*Supplied information*:

◆ ◆ ◆ ◆ ◆

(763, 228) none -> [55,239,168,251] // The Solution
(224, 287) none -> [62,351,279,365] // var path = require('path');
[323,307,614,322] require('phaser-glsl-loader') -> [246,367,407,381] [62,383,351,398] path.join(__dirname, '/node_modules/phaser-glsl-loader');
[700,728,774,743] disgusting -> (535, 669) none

◆ ◆ ◆ ◆ ◆

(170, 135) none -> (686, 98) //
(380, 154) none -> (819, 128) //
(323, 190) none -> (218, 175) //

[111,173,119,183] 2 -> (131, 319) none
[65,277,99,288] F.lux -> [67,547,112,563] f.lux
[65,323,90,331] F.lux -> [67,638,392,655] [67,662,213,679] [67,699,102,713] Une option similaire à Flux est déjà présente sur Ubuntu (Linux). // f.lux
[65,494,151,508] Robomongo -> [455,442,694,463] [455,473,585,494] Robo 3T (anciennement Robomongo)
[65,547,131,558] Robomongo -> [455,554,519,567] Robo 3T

◆ ◆ ◆ ◆ ◆

*Directions*:
An exact copy of the lines above, from the one containing "[65,494,151,508] Robomongo ->" through the one containing "[65,547,131,558] Robomongo ->", is the whole of the answer.

*Output of the task*:
[65,494,151,508] Robomongo -> [455,442,694,463] [455,473,585,494] Robo 3T (anciennement Robomongo)
[65,547,131,558] Robomongo -> [455,554,519,567] Robo 3T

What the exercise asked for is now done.